Not to take away from the message, but this reminded me of something I thought of as I was reading tweets of people complaining that they were being profiled if they looked like a protestor.

A lot of the twitter chatter mentioned dirty, filthy, scruffy, pierced, tattooed, body odor, bad breath, etc. One twitterer encouraged people to "be smart. Look respectable. Get rid of the piercings, hide the tats."

It reminded me of a conversation we had here long ago, on the process of racialization, how social antagonism constantly generates this sort of marking of the body, attempting to give these marks significance, to see to it that they are read one way. Angela M had a great post analyzing how class was racialized this way. It occurred to me that, if this were war, you'd see this kind of marking of the bodies of the enemy capital wants to put down.

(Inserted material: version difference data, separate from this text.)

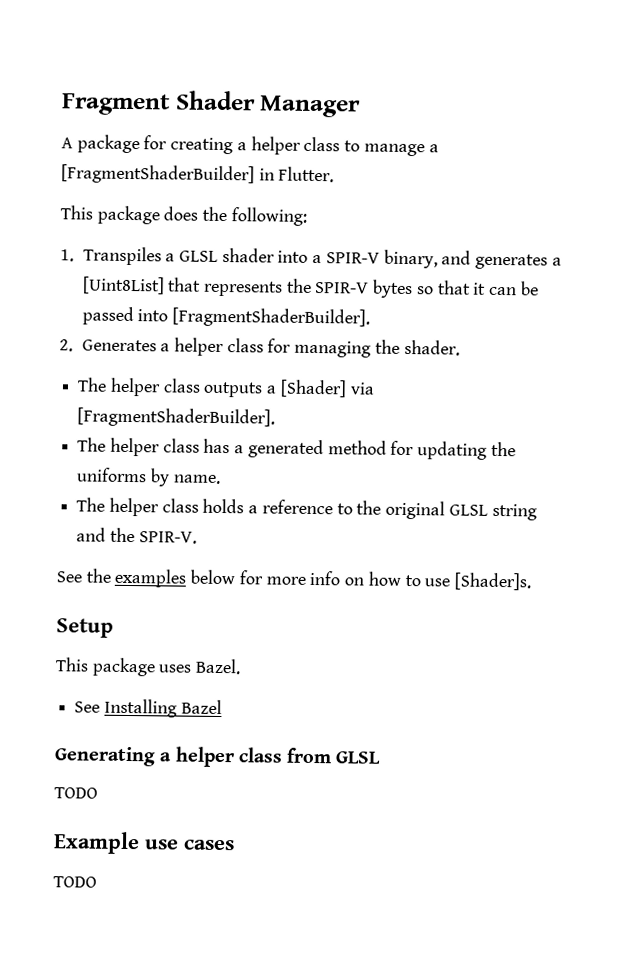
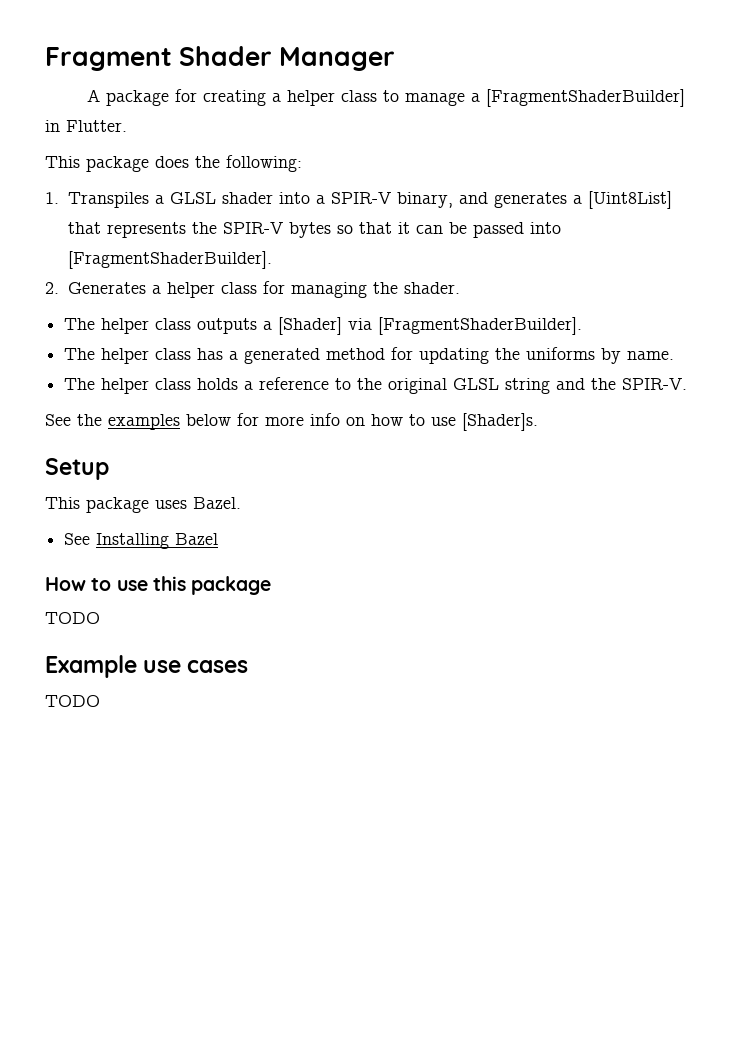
- Generating a helper class from GLSL
+ How to use this package

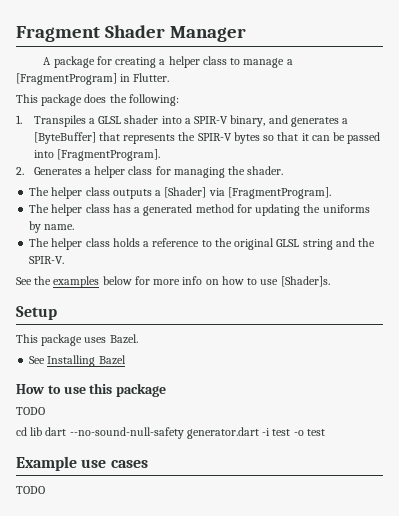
- A package for creating a helper class to manage a [FragmentShaderBuilder] in Flutter.
+ A package for creating a helper class to manage a [FragmentProgram] in Flutter.
- 1. Transpiles a GLSL shader into a SPIR-V binary, and generates a [Uint8List] that represents the SPIR-V bytes so that it can be passed into [FragmentShaderBuilder].
+ 1. Transpiles a GLSL shader into a SPIR-V binary, and generates a [ByteBuffer] that represents the SPIR-V bytes so that it can be passed into [FragmentProgram].
- The helper class outputs a [Shader] via [FragmentShaderBuilder].
+ The helper class outputs a [Shader] via [FragmentProgram].
+ cd lib dart --no-sound-null-safety generator.dart -i test -o test

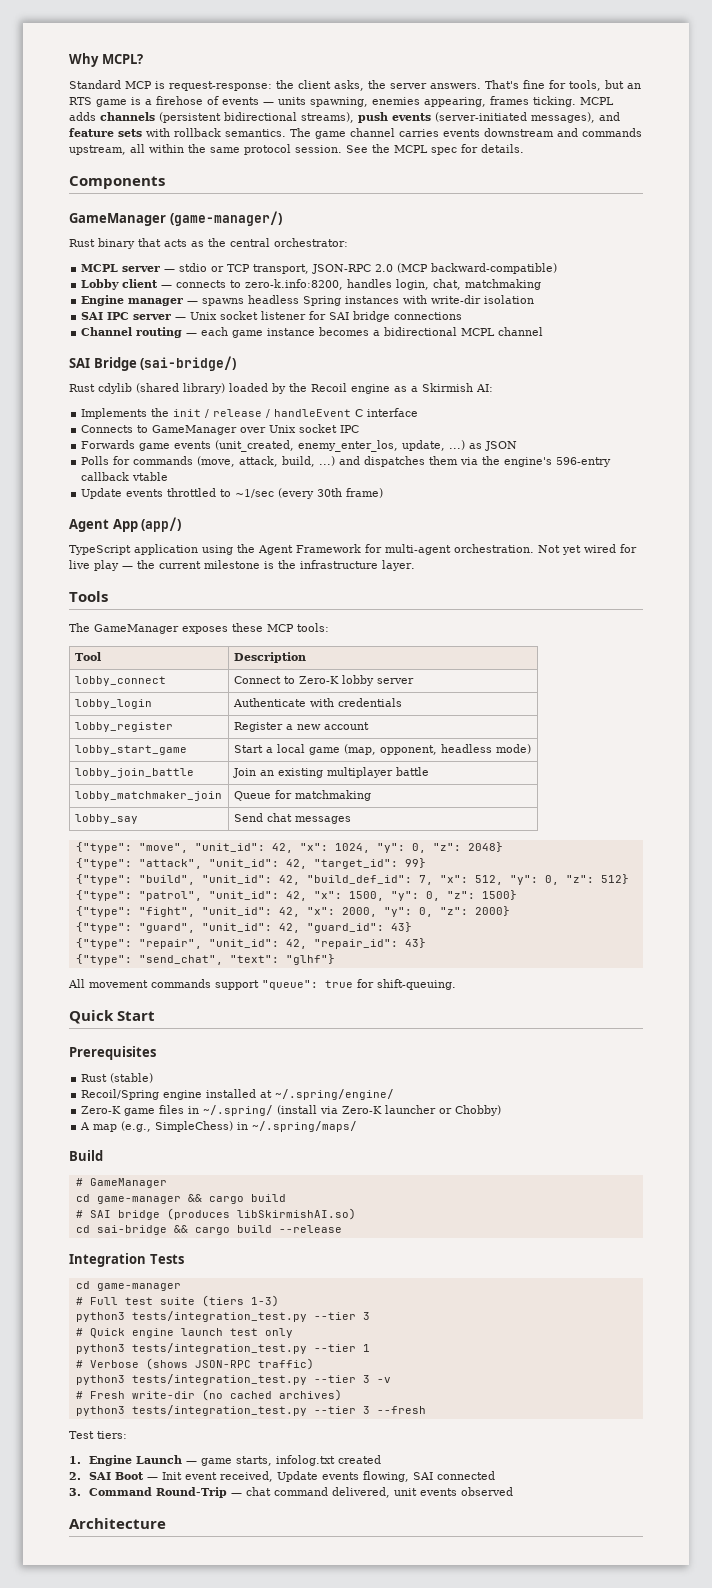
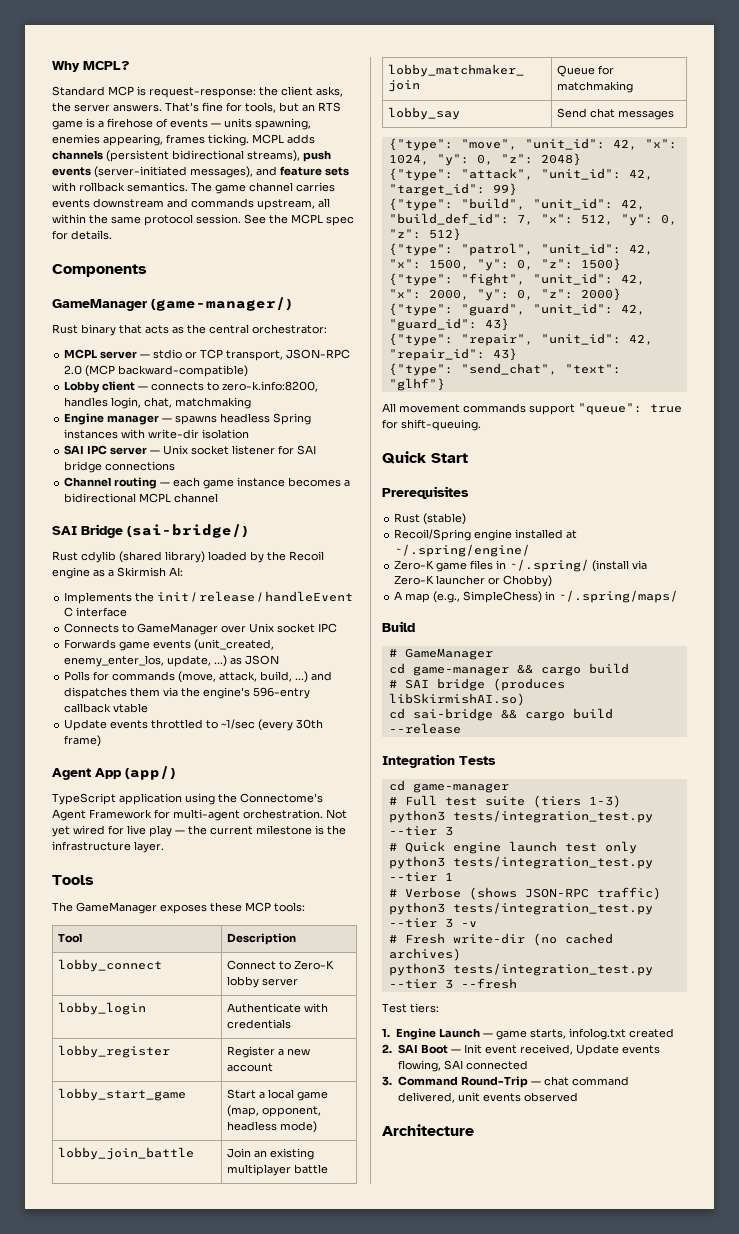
- TypeScript application using the Agent Framework for multi-agent orchestration.
+ TypeScript application using the Connectome's Agent Framework for multi-agent orchestration.

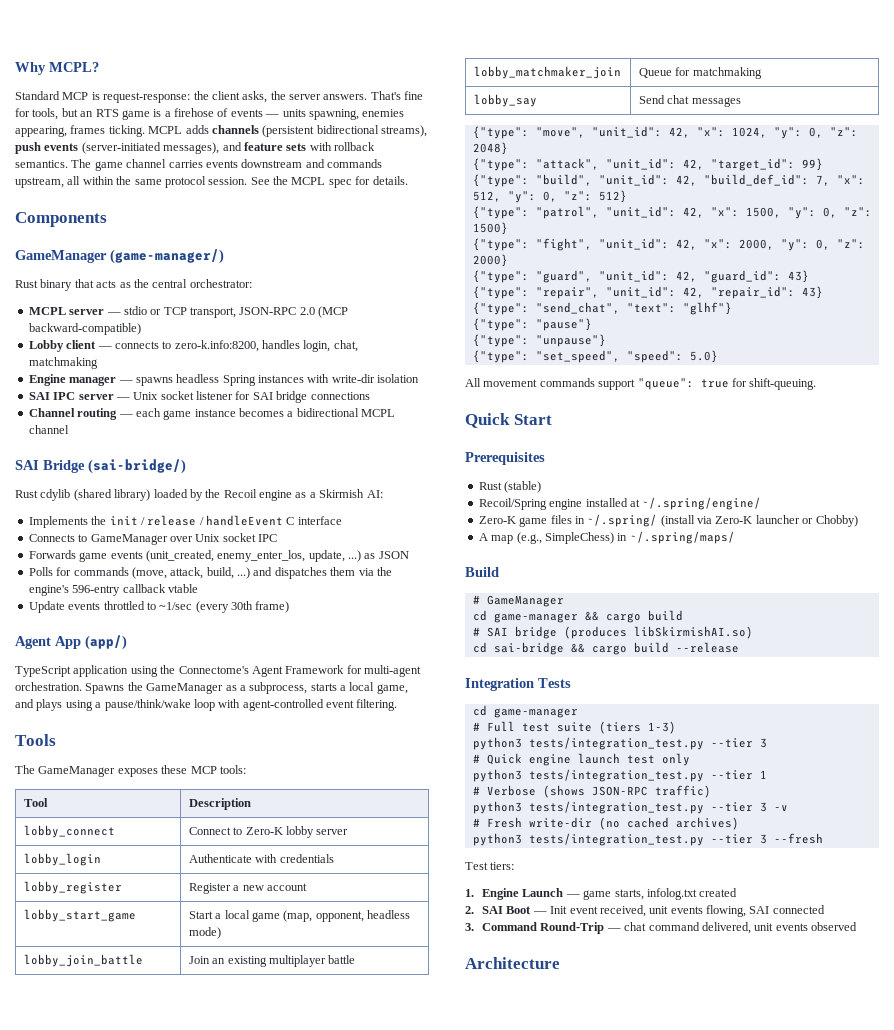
- Not yet wired for live play — the current milestone is the infrastructure layer.
+ Spawns the GameManager as a subprocess, starts a local game, and plays using a pause/think/wake loop with agent-controlled event filtering.
+ {"type": "pause"}
+ {"type": "unpause"}
+ {"type": "set_speed", "speed": 5.0}
- 2. SAI Boot — Init event received, Update events flowing, SAI connected
+ 2. SAI Boot — Init event received, unit events flowing, SAI connected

The language of disease, health, filth, safety, sanitation and the need to *clean* the parks was especially, uh, interesting.

This jumped out at me when I saw clips of O'Reilly who was on about needles, drugs, sex, sickness, mental illness, etc. - as if he were defining the vermin that needed to be exterminated. you can also see it in tweets from conservatives who oppose Occupy. They focus on the filth and the deviant bodies.

And yes, with Angela, I think it's interesting to see the way what a person does to their body - hair, clothes, piercings, tats - is an integral part of this. Normally, we think of racialization involving specific features we think of as part of the *body* - hair, eyes, skin. But watching this racialization happening now, it's utter arbitrariness, sheds light on the process - on racialization as process.